Boston's municipal and institutional digital infrastructure has a quiet, persistent problem: duplicate imagery embedded across dozens of public-facing websites, permit portals, and archival databases is creating compliance headaches, accessibility failures, and ballooning storage costs that officials can no longer ignore. The question now is who decides what gets replaced, who pays for it, and when.
The issue surfaced in earnest this spring, when technology staff auditing the City of Boston's 311 service portal—used daily by residents in Dorchester, Roxbury, and East Boston—flagged hundreds of redundant image files consuming unnecessary server space and, in several cases, displaying outdated or incorrectly captioned photographs of city infrastructure. For a municipal government already managing significant IT demands around the MBTA's ongoing reliability overhaul and Mayor Michelle Wu's open-data commitments, the backlog is more than a housekeeping matter.
Why the Stakes Are Higher Than They Look
Digital accessibility law is the sharpest pressure point. Under Section 508 of the federal Rehabilitation Act, all federally funded digital content must meet accessibility standards—meaning images need accurate alt-text, proper metadata, and no conflicting duplicate entries that screen readers might misinterpret. Boston receives substantial federal funding across its university partnerships and housing programs, which drags institutional players into the compliance net alongside City Hall.
Boston Public Library, which operates the Digital Commonwealth repository out of its Copley Square headquarters on Boylston Street, maintains one of the region's largest public image archives. Library administrators have been working since early 2025 to reconcile duplicate digitization records—cases where the same historical photograph was scanned twice by different partner institutions, uploaded under different metadata, and indexed separately. The reconciliation process is labor-intensive. Each flagged duplicate requires a human reviewer to confirm the images are truly identical before one record can be deprecated.
Northeastern University's digital scholarship team, based on Huntington Avenue, ran into a similar issue last year when migrating legacy faculty research assets to a new content management system. Duplicates in that migration accounted for an estimated 12 to 15 percent of total image files transferred, according to a publicly presented case study from the university's library services conference in October 2025—a figure that tracks with industry benchmarks for large institutional migrations.
The Decision Points Coming This Fall
Three concrete decisions are now moving toward resolution, and the outcomes will shape how Boston's public institutions handle duplicate imagery for the next several years.
First, the City of Boston's Department of Innovation and Technology is expected to release updated digital asset management guidelines before September 30, 2026. Those guidelines will determine whether city departments must use a centralized image repository—reducing future duplication at the source—or continue managing assets department by department with periodic audits. The centralized model costs more upfront but dramatically reduces redundancy long-term.

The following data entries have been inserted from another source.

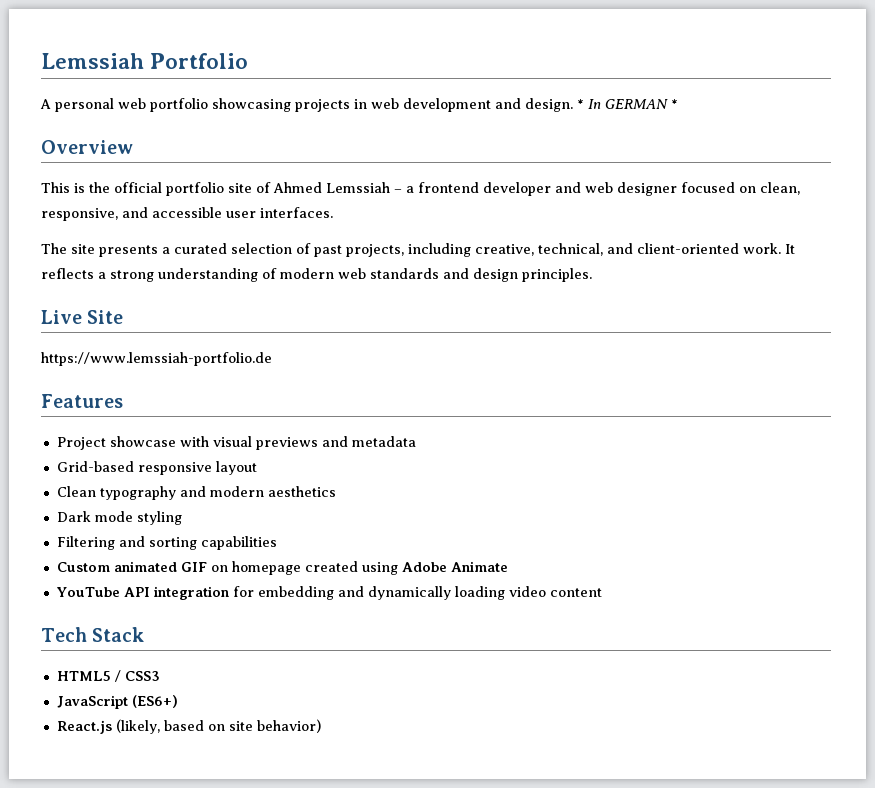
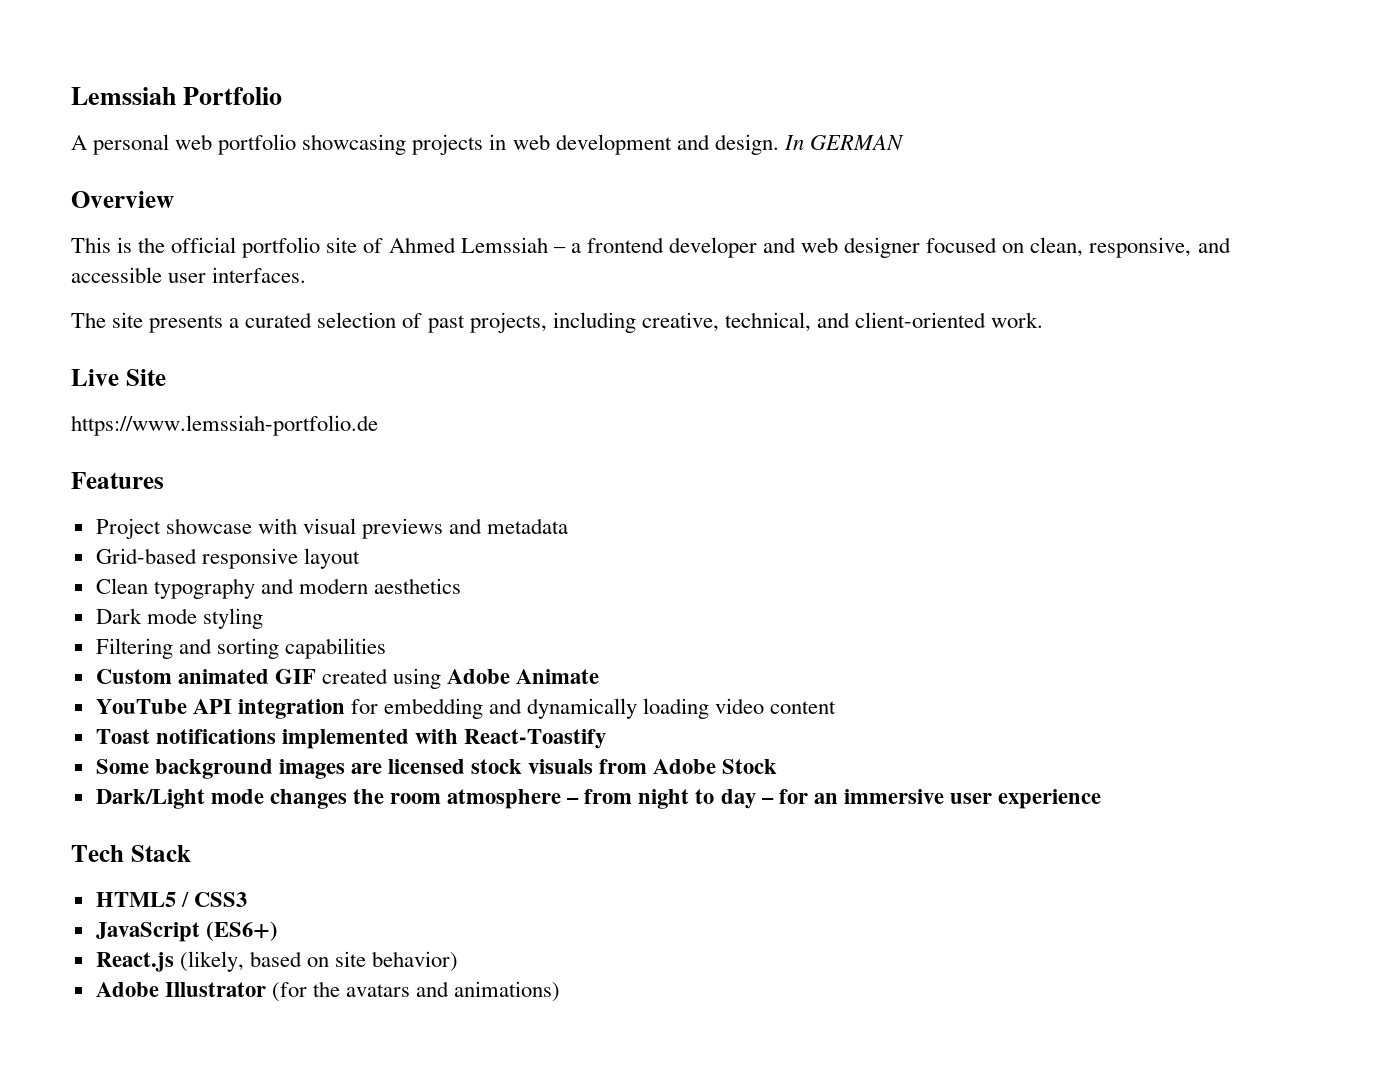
- * In GERMAN *
+ In GERMAN
- It reflects a strong understanding of modern web standards and design principles.
- Custom animated GIF on homepage created using Adobe Animate
+ Custom animated GIF created using Adobe Animate
+ Toast notifications implemented with React-Toastify
+ Some background images are licensed stock visuals from Adobe Stock
+ Dark/Light mode changes the room atmosphere – from night to day – for an immersive user experience
+ Adobe Illustrator (for the avatars and animations)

Second, the Boston Housing Authority, which manages properties across developments including Orchard Gardens in Roxbury and Bunker Hill in Charlestown, is in the process of upgrading its tenant-facing web portal. The platform migration involves roughly 4,000 property and unit images, many of which exist in two or three versions across older databases. BHA procurement documents published in May 2026 show the agency has budgeted for a digital asset audit as part of the broader portal contract, though the scope of image replacement work remains subject to final vendor selection.
Third, at the state level, the Massachusetts Office of Disability is reviewing whether current WCAG 2.1 compliance guidance for state-funded web properties adequately addresses duplicate image conflicts—a gap that disability advocates have flagged in written comments to the office since late 2024.
For organizations facing their own version of this problem, the practical path runs through three steps: audit existing image libraries using automated hash-comparison tools before any migration begins, assign clear metadata ownership so one department or staff role is accountable for each asset, and build deprecation workflows into content management systems so outdated duplicates don't simply accumulate. The cost of inaction compounds. Every duplicated image that carries the wrong caption, the wrong date, or no alt-text at all is a small but real barrier to the residents those systems are supposed to serve.